Even when mothers quit smoking early in pregnancy babies still at risk of smaller body size

New European research has found that although mothers who quit smoking during the first trimester of pregnancy are reducing the negative risk that smoking poses to their unborn child, it still isn't enough to protect babies from being born shorter and with smaller brains.

Carried out by the University of Eastern Finland, the new study looked at 1.38 million mother-child pairs in Finland and recorded the body size and body proportions of the newborn babies when the mothers had smoked only during the first trimester and also throughout the whole pregnancy.

The findings, published in BMJ Open, showed that smoking while pregnant was linked with a stronger reduction in body length and head circumference than a reduction in birth weight, which leads to changed body proportions.

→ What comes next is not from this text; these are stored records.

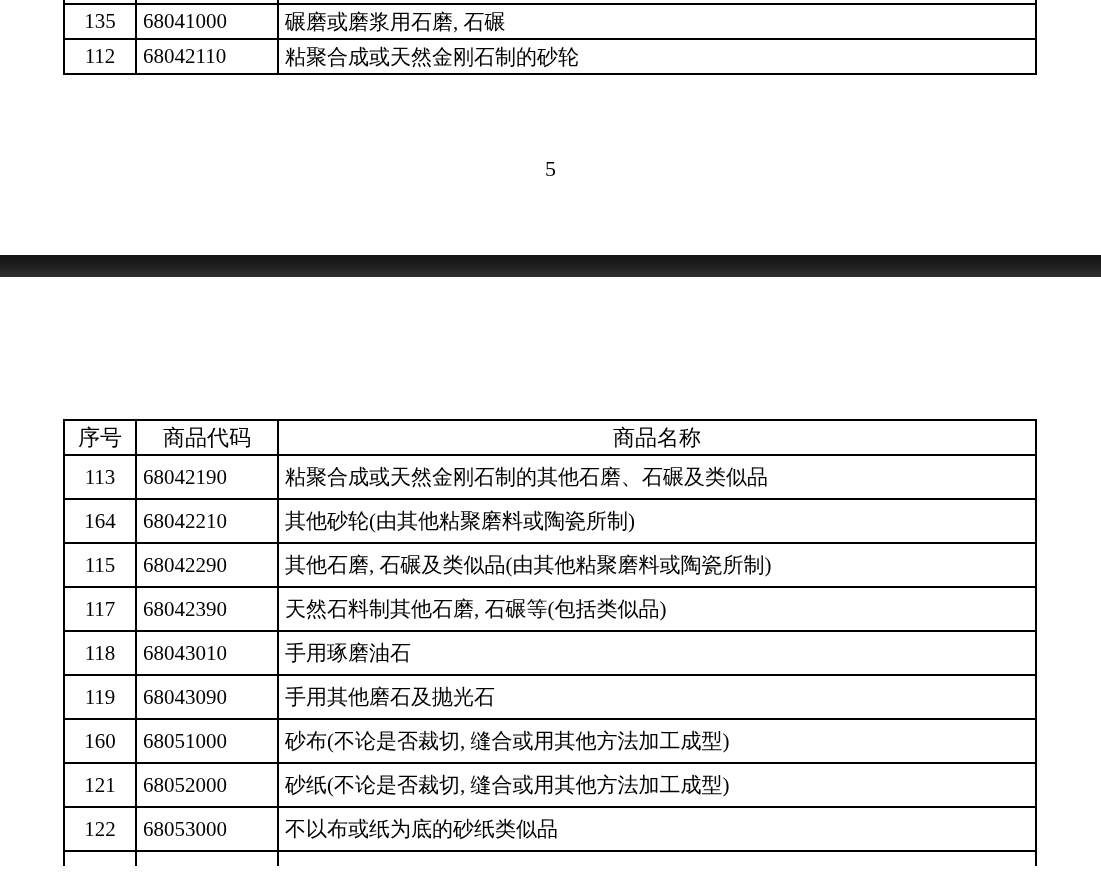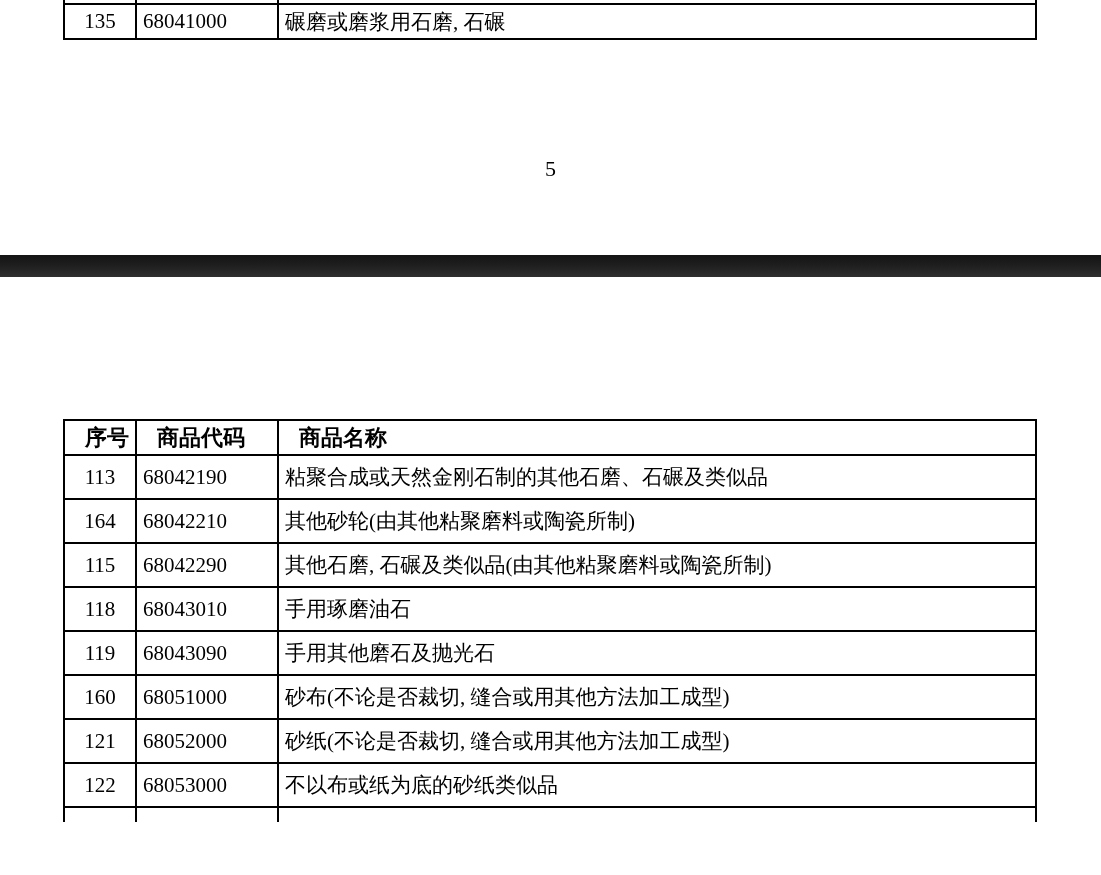--- a/index.html
+++ b/index.html
@@ -107,6 +107,11 @@
         <td class="code">68041000</td>
         <td class="name">碾磨或磨浆用石磨, 石碾</td>
       </tr>
+      <tr class="data-row">
+        <td class="seq">112</td>
+        <td class="code">68042110</td>
+        <td class="name">粘聚合成或天然金刚石制的砂轮</td>
+      </tr>
     </tbody>
   </table>
   <div class="page-number">5</div>

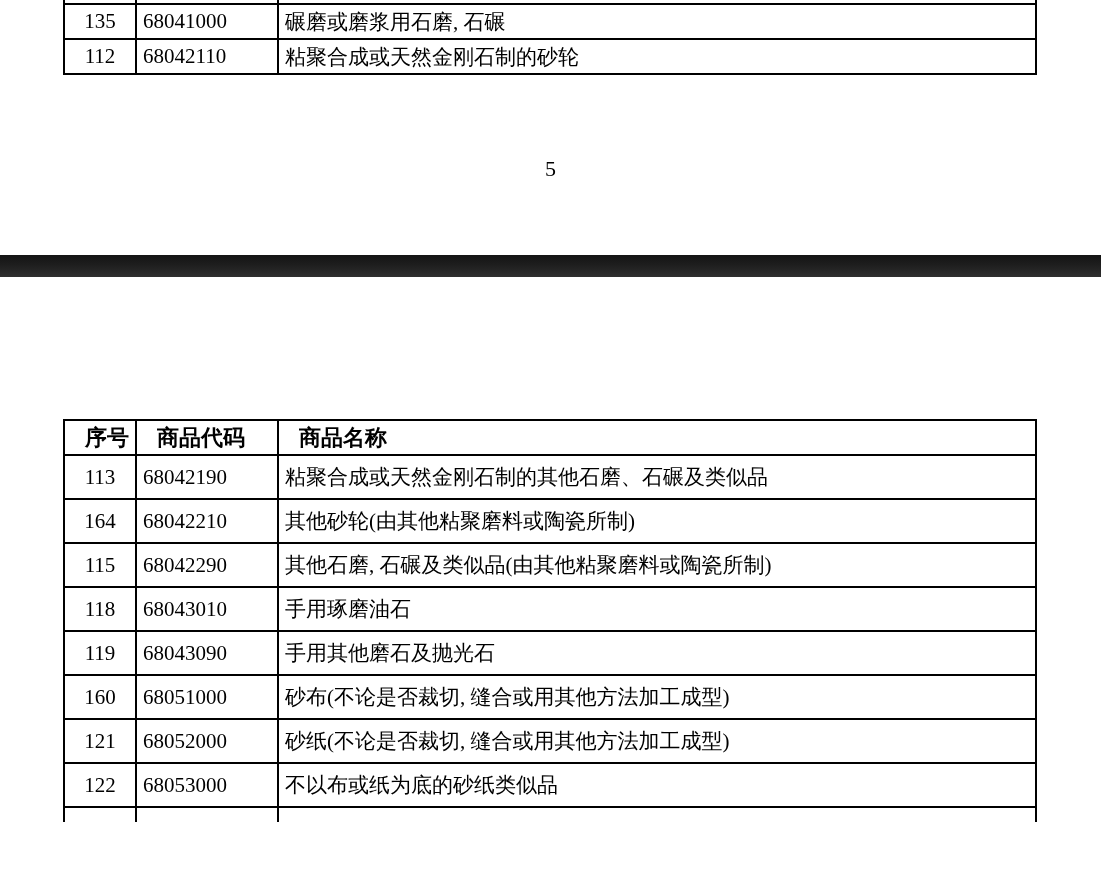--- a/index.html
+++ b/index.html
@@ -31,9 +31,8 @@
   }
   .doc-table th {
     font-size: 22px;
-    font-weight: bold;
-    text-align: left;
-    padding-left: 20px;
+    font-weight: normal;
+    text-align: center;
   }
   
   col.c-seq  { width: 72px; }

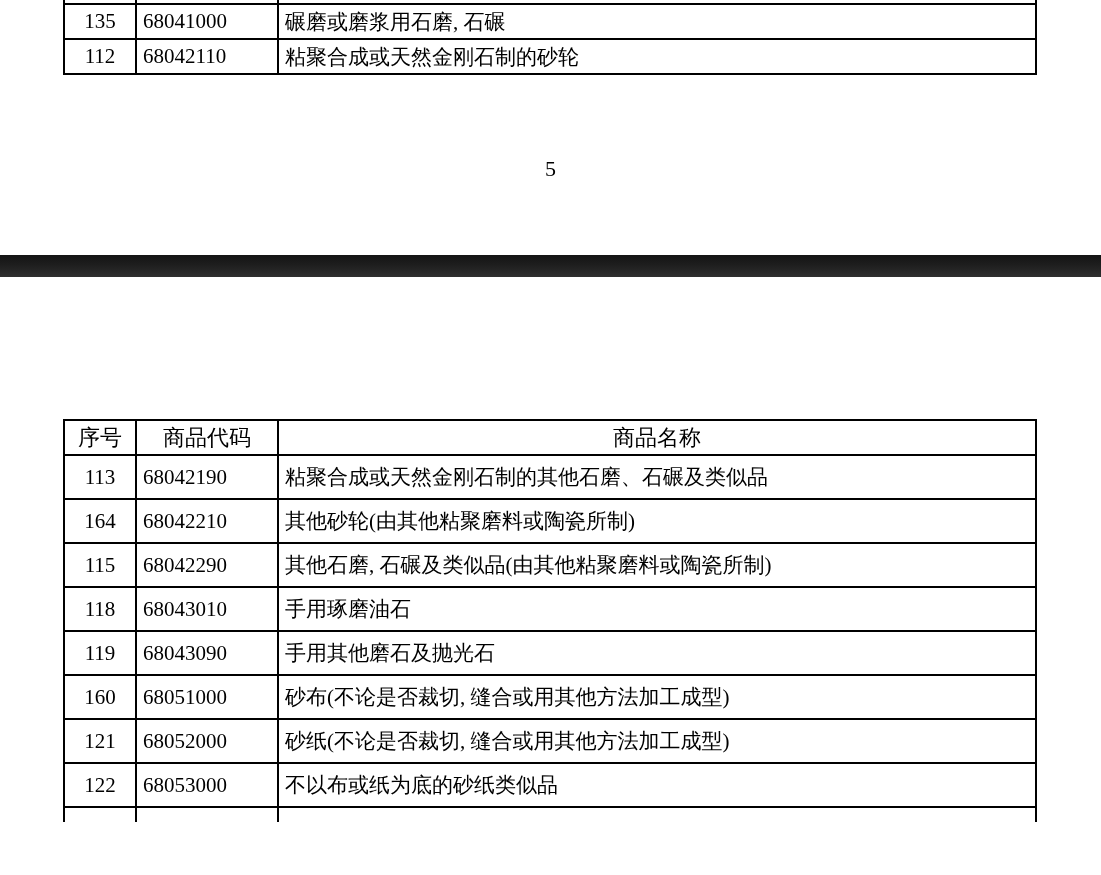--- a/index.html
+++ b/index.html
@@ -147,6 +147,11 @@
       <td class="name">其他石磨, 石碾及类似品(由其他粘聚磨料或陶瓷所制)</td>
     </tr>
     <tr class="data-row">
+      <td class="seq">117</td>
+      <td class="code">68042390</td>
+      <td class="name">天然石料制其他石磨, 石碾等(包括类似品)</td>
+    </tr>
+    <tr class="data-row">
       <td class="seq">118</td>
       <td class="code">68043010</td>
       <td class="name">手用琢磨油石</td>

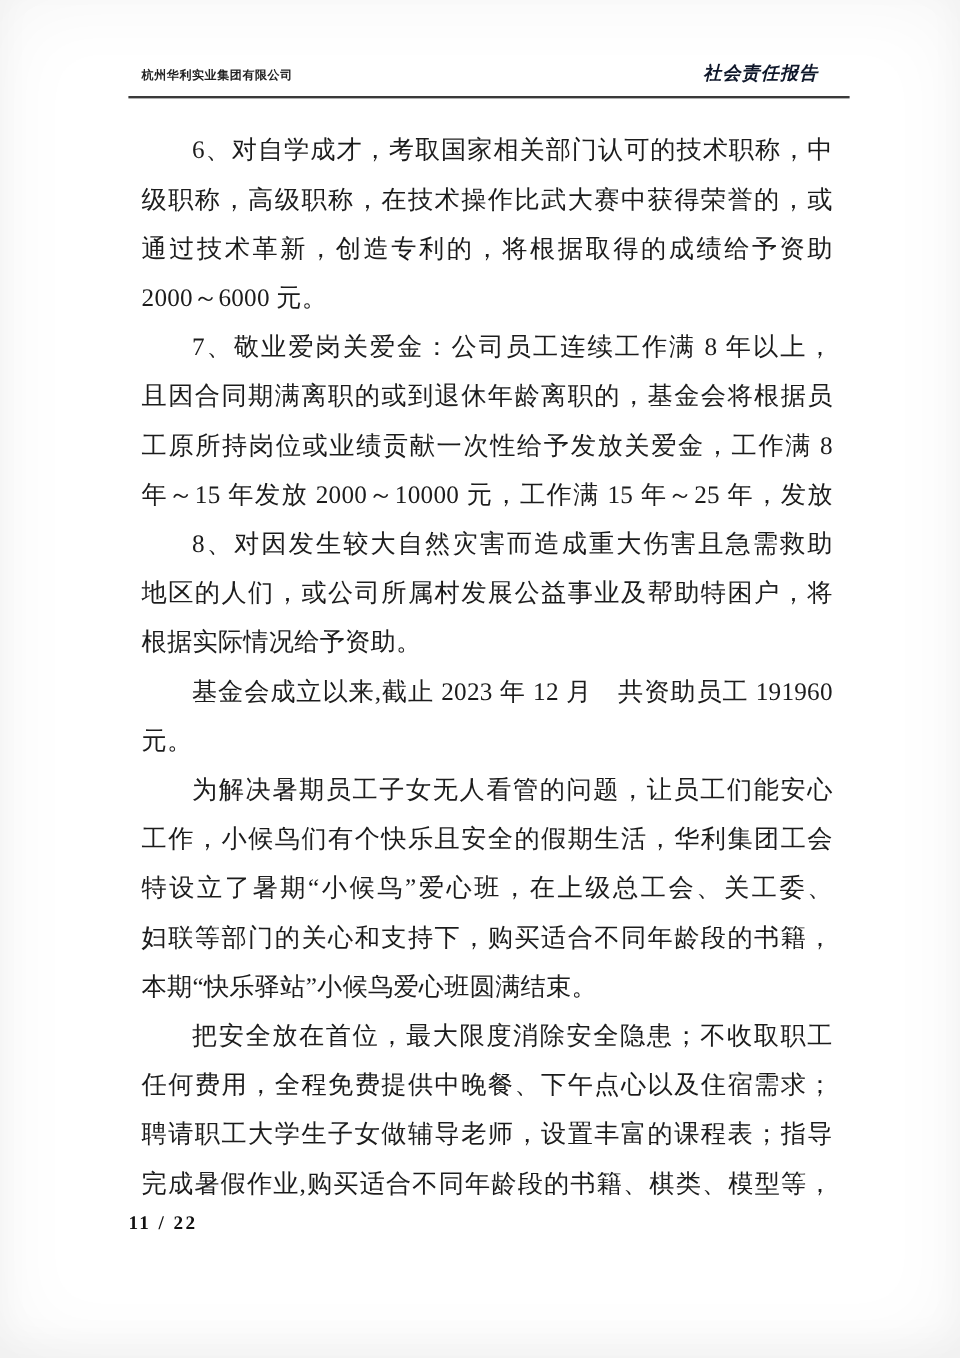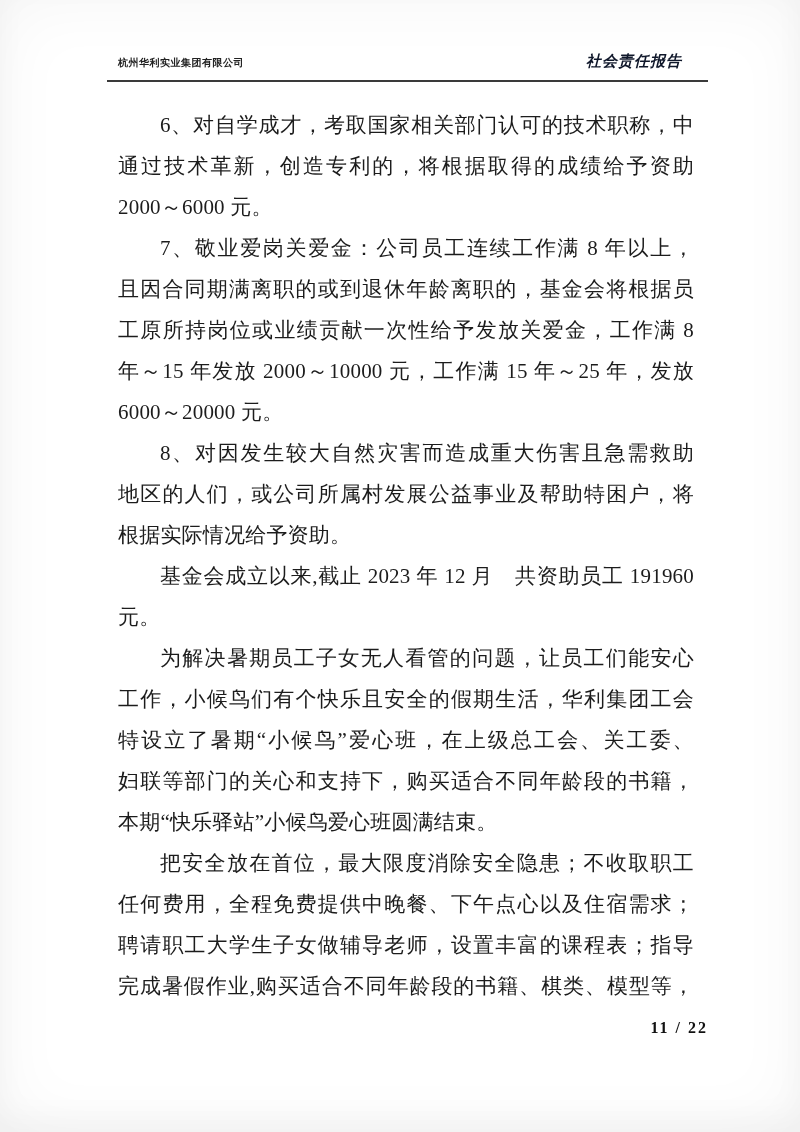--- a/index.html
+++ b/index.html
@@ -89,6 +89,7 @@
 
     <div>
       <div class="line first">6、对自学成才，考取国家相关部门认可的技术职称，中</div>
+      <div class="line">级职称，高级职称，在技术操作比武大赛中获得荣誉的，或</div>
       <div class="line">通过技术革新，创造专利的，将根据取得的成绩给予资助</div>
       <div class="line end">2000～6000 元。</div>
     </div>

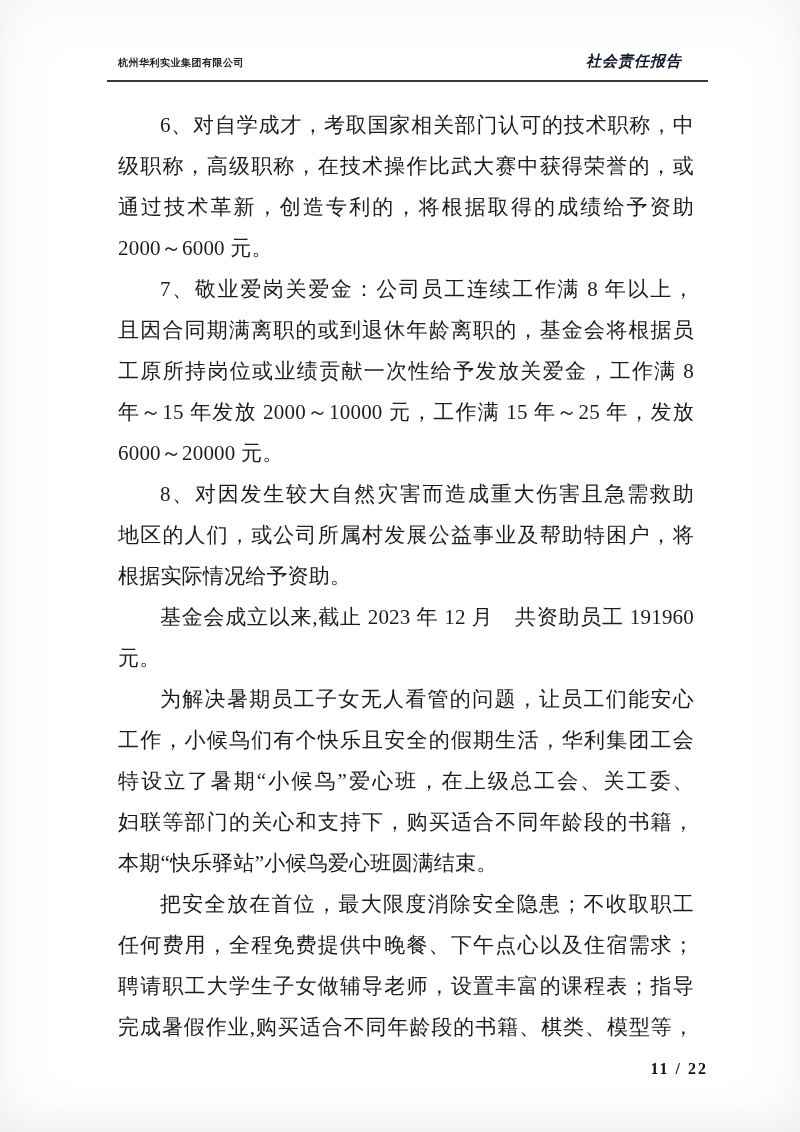--- a/index.html
+++ b/index.html
@@ -99,7 +99,6 @@
       <div class="line">且因合同期满离职的或到退休年龄离职的，基金会将根据员</div>
       <div class="line">工原所持岗位或业绩贡献一次性给予发放关爱金，工作满 8</div>
       <div class="line">年～15 年发放 2000～10000 元，工作满 15 年～25 年，发放</div>
-      <div class="line end">6000～20000 元。</div>
     </div>
 
     <div>

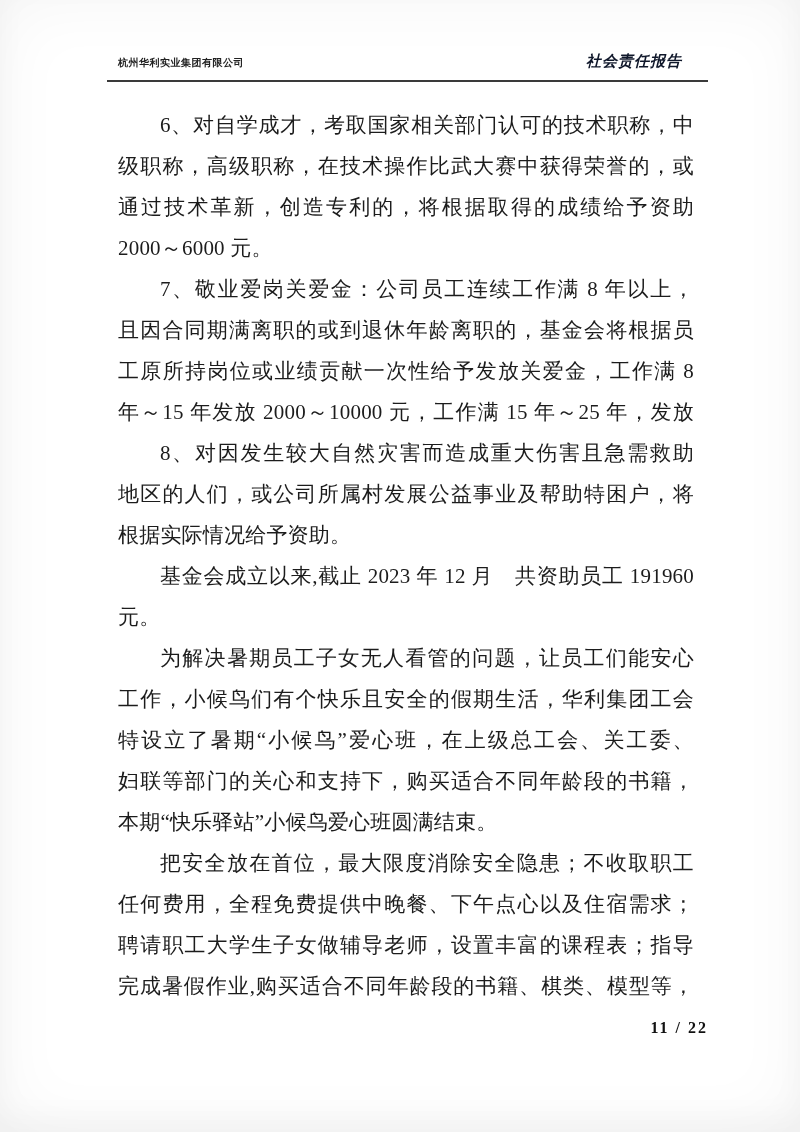--- a/index.html
+++ b/index.html
@@ -64,8 +64,8 @@
   .line.first { text-indent: 2em; }
   .line.end { text-align-last: left; }
   .page-footer {
-    margin-top: 12px;
-    text-align: right;
+    margin-top: 4px;
+    text-align: left;
     font-size: 16px;
     font-weight: 600;
     letter-spacing: 2px;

Although the effect of smoking on body proportions was slightly lower when the mothers quit smoking during the first trimester, the newborns who were exposed to maternal smoking during this short time still showed growth restriction in all three measurements of body size -- birth weight, body length and head circumference -- and showed abnormal body proportions.

The researchers say this shows that early pregnancy is still a "sensitive exposure window."

In addition, the researchers also found that the potential to repair fetal damage caused in early pregnancy was limited.

"Smoking during pregnancy is relatively common. In this study, 84.5 percent were non-smokers and 3.5 percent quit smoking during the first trimester, but 12% continued to smoke after the first trimester," said researcher Isabell Rumrich.

"The most important finding of our study is that although quitting smoking in the first trimester reduces the risk of low birth weight, brain size and body length in relation to body weight seem not to catch up," added Rumrich. "This stresses the importance of quitting smoking already before pregnancy, since even smoking only during early pregnancy can have devastating effects on the long-term health of the unborn child."

The team also point out that tobacco smoke contains thousands of chemicals which can cross the placenta, potentially affecting the development of organs, including the brain, and the oxygen supply of an unborn child.